Thursday, April 28, 2011
Men Without Hats -- "Pop Goes the World"
(Debuted October 31, 1987, Peaked #20, 20 Weeks on the Chart)
I really wasn't much of a fan of "The Safety Dance" when that was a hit in 1983. Even though I was in the sixth grade at the time, the song seemed a little goofy. In early 1988, I noticed the picture sleeve for "Pop Goes the World" at a mall record store and thought, "Oh great...them again" with all the sarcasm a 15 year-old can muster. A short time later, I heard the song on the radio without the benefit of the artist name and liked it a little bit.

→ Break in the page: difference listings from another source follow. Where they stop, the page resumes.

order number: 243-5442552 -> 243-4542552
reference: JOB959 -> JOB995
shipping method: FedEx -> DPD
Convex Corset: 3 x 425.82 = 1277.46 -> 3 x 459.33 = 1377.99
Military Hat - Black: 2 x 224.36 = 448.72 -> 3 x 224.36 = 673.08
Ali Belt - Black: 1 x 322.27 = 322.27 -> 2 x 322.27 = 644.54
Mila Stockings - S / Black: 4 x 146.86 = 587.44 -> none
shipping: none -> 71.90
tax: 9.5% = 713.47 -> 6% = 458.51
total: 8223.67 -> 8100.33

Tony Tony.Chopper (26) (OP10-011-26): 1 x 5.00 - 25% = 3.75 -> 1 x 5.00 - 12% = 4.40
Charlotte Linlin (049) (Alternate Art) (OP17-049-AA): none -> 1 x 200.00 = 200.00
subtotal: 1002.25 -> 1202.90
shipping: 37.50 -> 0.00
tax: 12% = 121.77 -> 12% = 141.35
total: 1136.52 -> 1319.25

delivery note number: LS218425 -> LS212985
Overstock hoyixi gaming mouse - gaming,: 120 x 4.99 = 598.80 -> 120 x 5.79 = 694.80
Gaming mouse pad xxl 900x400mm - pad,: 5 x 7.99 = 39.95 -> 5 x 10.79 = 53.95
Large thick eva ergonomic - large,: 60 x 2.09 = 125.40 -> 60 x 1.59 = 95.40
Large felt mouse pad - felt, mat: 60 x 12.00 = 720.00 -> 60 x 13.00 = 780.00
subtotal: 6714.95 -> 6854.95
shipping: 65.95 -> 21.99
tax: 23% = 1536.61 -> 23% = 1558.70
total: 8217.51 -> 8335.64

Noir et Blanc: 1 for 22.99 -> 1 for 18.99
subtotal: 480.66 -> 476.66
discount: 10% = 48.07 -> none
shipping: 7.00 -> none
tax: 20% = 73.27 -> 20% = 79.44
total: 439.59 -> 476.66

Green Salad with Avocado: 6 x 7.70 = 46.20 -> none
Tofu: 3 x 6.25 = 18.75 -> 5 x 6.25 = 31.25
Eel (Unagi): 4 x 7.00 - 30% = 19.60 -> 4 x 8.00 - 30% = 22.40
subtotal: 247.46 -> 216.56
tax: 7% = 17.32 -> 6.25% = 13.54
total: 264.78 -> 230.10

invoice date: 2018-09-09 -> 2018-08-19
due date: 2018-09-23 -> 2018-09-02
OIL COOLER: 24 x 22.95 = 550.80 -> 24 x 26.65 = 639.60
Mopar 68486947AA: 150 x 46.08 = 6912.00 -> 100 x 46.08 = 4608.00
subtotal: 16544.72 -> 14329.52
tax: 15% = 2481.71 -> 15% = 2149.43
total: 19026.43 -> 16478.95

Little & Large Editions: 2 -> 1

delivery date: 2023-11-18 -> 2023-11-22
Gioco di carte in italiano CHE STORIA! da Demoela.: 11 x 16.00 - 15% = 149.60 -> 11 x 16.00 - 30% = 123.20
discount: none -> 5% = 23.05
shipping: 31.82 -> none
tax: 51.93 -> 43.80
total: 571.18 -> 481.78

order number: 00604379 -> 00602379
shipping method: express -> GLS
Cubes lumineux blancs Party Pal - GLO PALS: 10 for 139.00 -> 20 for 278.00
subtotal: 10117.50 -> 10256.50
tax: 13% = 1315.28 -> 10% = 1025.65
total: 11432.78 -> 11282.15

Today, though...it seems like a quaint little pop song; not great, not awful, but still infused with an annoying "pop" gimmick that is repeated throughout the song. The music video (shown in the YouTube clip below) featured the word "Pop!" and other interjections in a cartoon style, similar to the way certain sound effects appeared in the fight sequences of the 1960s Batman TV show. The lyrics read like a jumbled mess of abstract thoughts but appeared to make an analogy between a man and woman playing in a band to getting together and starting a family.
For a single from 1988, it's okay...like I said earlier, not great because it's watered down by the faux-symphonic electronic music that pervaded the era but not terrible either. Though it's been largely overlooked in the U.S., "Pop Goes the World" was #2 in Canada. It would be the biggest hit they ever had in their own country.